WORK ORDER:
Each line of the data that includes the string "množstvo" is to be copied out.

EXERCISE INPUTS:
>>>>>

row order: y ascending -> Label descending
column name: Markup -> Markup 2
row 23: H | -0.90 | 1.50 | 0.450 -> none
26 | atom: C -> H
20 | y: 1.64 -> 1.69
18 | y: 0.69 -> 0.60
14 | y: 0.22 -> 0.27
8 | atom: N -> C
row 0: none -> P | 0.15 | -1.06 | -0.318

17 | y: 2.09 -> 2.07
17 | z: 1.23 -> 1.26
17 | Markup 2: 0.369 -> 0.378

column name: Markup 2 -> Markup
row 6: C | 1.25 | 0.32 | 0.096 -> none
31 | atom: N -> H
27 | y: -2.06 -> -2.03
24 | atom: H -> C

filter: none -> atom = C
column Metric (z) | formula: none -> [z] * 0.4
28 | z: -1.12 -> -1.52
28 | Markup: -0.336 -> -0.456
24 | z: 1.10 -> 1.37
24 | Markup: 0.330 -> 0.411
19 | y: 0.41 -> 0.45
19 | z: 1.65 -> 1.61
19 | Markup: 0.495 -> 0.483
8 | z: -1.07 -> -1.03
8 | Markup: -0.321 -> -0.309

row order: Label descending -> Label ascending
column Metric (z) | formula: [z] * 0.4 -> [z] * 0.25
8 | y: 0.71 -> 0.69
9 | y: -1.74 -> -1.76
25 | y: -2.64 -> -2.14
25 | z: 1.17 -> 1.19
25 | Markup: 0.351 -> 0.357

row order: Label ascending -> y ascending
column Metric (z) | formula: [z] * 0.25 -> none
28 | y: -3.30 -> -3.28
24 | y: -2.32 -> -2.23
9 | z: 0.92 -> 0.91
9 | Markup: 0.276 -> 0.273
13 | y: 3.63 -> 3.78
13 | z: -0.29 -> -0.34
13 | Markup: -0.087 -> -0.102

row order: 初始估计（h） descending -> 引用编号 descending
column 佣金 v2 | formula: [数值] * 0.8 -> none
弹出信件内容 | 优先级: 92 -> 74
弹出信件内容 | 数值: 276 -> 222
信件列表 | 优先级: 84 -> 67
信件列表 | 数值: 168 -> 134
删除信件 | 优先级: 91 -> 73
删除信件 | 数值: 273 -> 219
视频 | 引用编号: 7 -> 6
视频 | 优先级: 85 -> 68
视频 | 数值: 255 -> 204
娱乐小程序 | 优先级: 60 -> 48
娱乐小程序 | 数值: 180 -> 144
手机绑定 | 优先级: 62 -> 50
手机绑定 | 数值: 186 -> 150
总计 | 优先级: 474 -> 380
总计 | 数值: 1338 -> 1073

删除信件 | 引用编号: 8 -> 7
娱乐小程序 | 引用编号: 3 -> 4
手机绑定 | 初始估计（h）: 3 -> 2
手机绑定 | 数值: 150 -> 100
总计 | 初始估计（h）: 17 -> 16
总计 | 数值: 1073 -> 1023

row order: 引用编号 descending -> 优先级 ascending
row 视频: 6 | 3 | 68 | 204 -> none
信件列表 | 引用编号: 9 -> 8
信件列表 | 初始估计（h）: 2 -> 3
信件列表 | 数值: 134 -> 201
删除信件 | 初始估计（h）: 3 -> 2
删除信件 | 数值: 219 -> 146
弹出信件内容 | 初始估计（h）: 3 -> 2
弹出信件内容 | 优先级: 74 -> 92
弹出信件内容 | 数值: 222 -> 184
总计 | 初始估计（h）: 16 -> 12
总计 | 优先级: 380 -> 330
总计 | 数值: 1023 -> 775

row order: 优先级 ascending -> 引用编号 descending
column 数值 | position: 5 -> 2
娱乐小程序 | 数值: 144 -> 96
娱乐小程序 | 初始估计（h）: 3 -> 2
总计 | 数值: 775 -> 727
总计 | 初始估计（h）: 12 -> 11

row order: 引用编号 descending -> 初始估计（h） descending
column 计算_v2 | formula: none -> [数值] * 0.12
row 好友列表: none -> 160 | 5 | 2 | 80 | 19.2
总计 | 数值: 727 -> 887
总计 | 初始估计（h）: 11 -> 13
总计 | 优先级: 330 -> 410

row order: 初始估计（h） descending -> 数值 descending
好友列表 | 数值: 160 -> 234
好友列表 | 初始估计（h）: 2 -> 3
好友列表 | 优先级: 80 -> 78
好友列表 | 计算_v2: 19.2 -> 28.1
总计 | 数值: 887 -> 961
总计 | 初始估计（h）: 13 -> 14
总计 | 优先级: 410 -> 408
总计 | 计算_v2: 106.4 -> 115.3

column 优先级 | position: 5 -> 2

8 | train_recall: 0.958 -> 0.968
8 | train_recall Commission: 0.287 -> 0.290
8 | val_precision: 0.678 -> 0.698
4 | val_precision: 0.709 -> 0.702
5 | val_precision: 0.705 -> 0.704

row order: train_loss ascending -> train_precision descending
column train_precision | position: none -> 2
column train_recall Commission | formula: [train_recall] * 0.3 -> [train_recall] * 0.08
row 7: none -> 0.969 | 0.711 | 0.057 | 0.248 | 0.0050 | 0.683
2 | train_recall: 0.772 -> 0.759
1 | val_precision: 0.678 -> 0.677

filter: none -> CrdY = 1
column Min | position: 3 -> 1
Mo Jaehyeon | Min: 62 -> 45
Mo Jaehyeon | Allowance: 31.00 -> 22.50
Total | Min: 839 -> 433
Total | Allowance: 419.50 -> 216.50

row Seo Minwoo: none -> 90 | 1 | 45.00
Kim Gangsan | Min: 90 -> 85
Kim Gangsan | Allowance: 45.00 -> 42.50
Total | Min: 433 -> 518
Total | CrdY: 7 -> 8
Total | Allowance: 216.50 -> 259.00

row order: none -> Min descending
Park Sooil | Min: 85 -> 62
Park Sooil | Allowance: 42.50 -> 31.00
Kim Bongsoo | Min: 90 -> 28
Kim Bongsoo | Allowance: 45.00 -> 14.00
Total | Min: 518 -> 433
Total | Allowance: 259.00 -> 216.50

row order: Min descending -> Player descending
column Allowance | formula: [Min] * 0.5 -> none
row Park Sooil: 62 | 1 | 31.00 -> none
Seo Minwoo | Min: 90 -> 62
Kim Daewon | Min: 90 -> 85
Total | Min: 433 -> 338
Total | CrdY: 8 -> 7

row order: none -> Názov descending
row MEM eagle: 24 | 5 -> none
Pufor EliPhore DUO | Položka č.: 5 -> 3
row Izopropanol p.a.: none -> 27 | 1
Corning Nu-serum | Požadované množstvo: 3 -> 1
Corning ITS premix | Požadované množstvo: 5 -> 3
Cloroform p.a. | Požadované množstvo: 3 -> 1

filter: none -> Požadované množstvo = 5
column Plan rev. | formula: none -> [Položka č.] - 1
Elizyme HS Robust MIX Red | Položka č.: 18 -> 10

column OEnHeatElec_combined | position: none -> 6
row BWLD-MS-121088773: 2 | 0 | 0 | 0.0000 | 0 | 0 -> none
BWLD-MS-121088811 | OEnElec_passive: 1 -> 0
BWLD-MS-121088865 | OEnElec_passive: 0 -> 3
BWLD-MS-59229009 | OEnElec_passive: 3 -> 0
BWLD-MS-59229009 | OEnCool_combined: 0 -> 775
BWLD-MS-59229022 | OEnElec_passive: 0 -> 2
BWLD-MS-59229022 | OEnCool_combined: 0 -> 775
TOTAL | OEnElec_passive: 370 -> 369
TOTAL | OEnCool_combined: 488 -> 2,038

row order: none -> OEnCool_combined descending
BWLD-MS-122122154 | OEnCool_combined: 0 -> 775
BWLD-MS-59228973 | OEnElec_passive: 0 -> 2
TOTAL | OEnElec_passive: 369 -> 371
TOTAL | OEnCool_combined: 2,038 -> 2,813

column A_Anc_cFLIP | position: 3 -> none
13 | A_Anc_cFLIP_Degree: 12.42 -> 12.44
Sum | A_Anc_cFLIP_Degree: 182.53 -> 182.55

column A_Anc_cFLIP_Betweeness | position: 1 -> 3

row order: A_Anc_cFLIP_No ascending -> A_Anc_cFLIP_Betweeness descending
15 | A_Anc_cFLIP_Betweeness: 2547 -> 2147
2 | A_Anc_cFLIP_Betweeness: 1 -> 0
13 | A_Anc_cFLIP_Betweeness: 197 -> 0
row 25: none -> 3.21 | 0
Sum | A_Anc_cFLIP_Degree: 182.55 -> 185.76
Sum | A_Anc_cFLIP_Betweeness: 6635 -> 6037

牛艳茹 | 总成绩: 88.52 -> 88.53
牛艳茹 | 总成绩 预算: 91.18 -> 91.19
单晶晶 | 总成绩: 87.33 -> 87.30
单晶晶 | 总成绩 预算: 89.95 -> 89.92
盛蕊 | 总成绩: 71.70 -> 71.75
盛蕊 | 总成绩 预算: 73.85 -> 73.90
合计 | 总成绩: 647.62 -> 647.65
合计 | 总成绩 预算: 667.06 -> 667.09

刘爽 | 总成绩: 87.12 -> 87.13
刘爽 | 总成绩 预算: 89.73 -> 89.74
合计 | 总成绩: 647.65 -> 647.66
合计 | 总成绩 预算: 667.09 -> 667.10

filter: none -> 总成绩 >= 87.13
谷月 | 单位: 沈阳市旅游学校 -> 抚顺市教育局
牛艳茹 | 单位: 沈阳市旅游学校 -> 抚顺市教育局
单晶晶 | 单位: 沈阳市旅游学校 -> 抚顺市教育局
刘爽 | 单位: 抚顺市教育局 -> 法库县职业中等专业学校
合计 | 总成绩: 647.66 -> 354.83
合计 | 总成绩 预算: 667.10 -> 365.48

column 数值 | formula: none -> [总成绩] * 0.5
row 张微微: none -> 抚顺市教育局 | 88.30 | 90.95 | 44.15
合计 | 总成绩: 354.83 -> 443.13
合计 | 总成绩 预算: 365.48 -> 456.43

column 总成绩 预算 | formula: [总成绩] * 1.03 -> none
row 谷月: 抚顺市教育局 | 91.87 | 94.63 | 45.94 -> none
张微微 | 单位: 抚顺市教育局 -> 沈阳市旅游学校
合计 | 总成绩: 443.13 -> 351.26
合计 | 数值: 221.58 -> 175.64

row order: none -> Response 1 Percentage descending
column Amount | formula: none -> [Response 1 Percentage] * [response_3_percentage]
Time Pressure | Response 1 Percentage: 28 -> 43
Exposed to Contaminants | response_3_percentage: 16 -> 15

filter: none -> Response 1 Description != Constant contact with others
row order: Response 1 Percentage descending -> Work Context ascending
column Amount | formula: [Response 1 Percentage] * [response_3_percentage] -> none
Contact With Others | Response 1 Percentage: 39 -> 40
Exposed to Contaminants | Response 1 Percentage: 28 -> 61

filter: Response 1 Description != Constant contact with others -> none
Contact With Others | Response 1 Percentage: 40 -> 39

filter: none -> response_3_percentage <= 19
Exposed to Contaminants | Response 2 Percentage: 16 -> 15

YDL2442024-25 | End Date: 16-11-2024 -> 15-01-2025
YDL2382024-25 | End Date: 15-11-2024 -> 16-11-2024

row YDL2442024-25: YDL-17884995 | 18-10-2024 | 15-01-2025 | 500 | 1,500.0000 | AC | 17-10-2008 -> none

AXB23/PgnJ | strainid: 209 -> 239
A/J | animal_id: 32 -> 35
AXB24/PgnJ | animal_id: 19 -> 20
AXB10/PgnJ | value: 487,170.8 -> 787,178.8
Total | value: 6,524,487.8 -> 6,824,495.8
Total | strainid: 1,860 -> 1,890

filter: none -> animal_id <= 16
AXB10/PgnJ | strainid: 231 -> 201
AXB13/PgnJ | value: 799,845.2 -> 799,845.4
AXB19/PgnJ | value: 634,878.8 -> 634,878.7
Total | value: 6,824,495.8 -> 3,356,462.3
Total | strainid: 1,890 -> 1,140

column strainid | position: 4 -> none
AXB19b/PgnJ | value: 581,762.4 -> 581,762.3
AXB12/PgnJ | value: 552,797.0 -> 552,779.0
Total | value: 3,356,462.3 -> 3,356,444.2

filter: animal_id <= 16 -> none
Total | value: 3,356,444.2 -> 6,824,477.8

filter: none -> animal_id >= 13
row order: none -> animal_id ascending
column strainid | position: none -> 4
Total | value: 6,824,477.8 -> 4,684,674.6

<<<<<

OUTPUT FOR THIS TASK:
Corning Nu-serum | Požadované množstvo: 3 -> 1
Corning ITS premix | Požadované množstvo: 5 -> 3
Cloroform p.a. | Požadované množstvo: 3 -> 1
filter: none -> Požadované množstvo = 5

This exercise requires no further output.